We believe that the presentation of EBITDA provides useful information to investors in assessing our financial condition and results of operations. The U.S. GAAP measures most directly comparable to EBITDA are net income and net cash provided by operating activities. EBITDA should not be considered an alternative to net income or net cash provided by operating activities presented in accordance with U.S. GAAP. EBITDA has important limitations as an analytical tool because it excludes some, but not all, items that affect net income or net cash provided by operating activities. EBITDA should not be considered in isolation or as a substitute for analysis of our results as reported under U.S. GAAP. Additionally, because EBITDA may be defined differently by other companies in our industry, our definition of EBITDA may not be comparable to similarly titled measures of other companies, thereby diminishing its utility.

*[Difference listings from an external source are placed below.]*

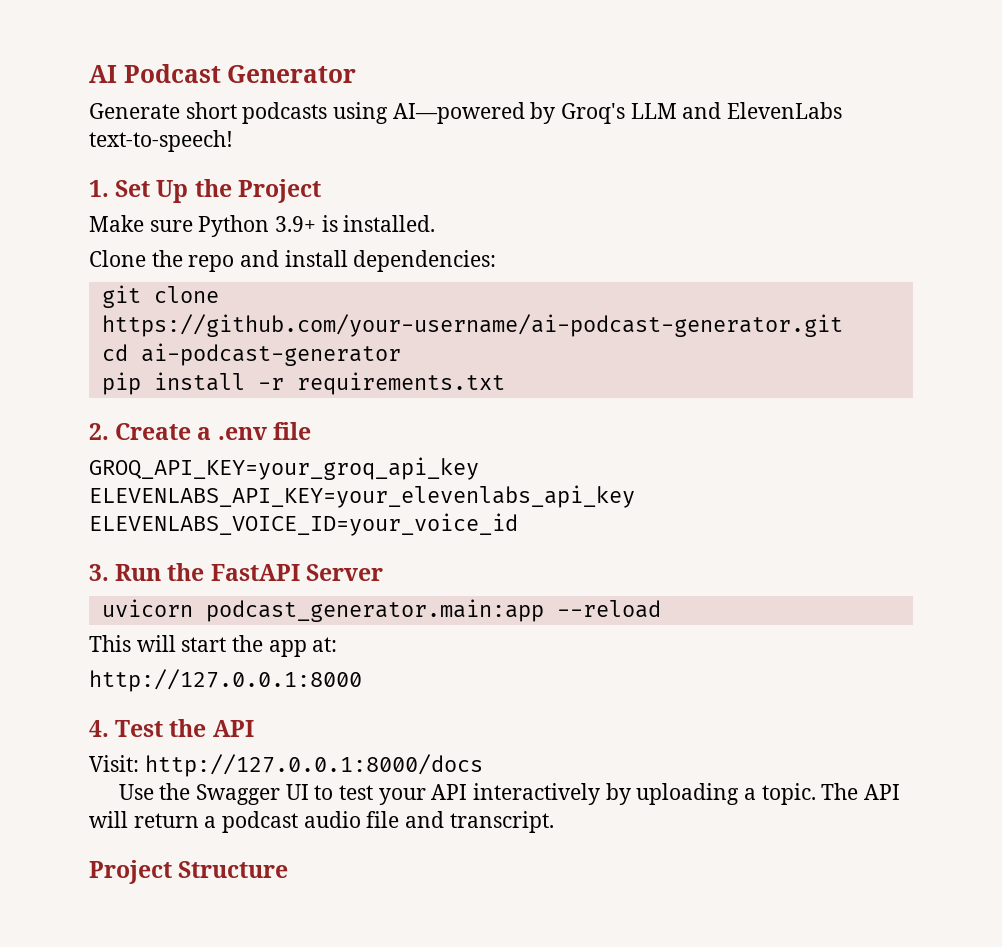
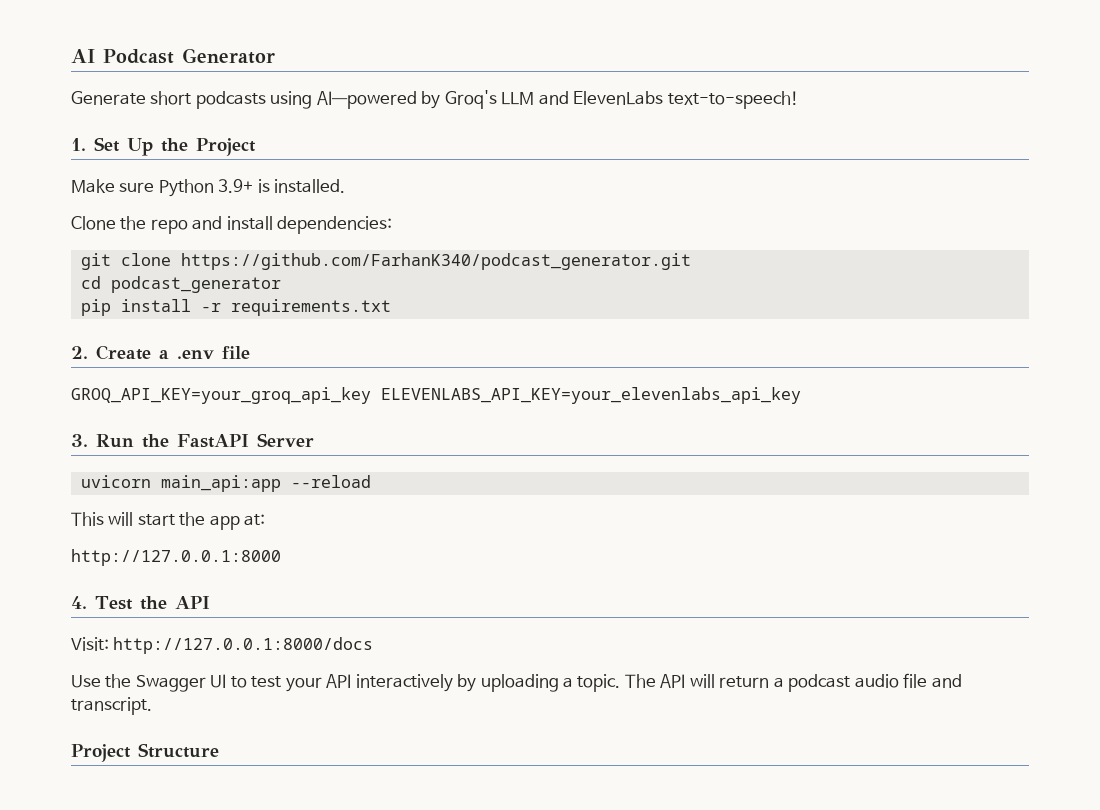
- git clone https://github.com/your-username/ai-podcast-generator.git
+ git clone https://github.com/FarhanK340/podcast_generator.git
- cd ai-podcast-generator
+ cd podcast_generator
- GROQ_API_KEY=your_groq_api_key ELEVENLABS_API_KEY=your_elevenlabs_api_key ELEVENLABS_VOICE_ID=your_voice_id
+ GROQ_API_KEY=your_groq_api_key ELEVENLABS_API_KEY=your_elevenlabs_api_key
- uvicorn podcast_generator.main:app --reload
+ uvicorn main_api:app --reload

We use distributable cash flow to measure whether we have generated from our operations, or “earned,” an amount of cash sufficient to support the payment of the minimum quarterly distributions. Our partnership agreement contains the concept of “operating surplus” to determine whether our operations are generating sufficient cash to support the distributions that we are paying, as opposed to returning capital to our partners. Because operating surplus is a cumulative concept (measured from our initial public offering (IPO) date and compared to cumulative distributions from the IPO date), we use the term distributable cash flow to approximate operating surplus on a quarterly or annual, rather than a cumulative, basis. As a result, distributable cash flow is not necessarily indicative of the actual cash we have on hand to distribute or that we are required to distribute.

We use the distribution coverage ratio to reflect the relationship between our distributable cash flow and the total distribution declared.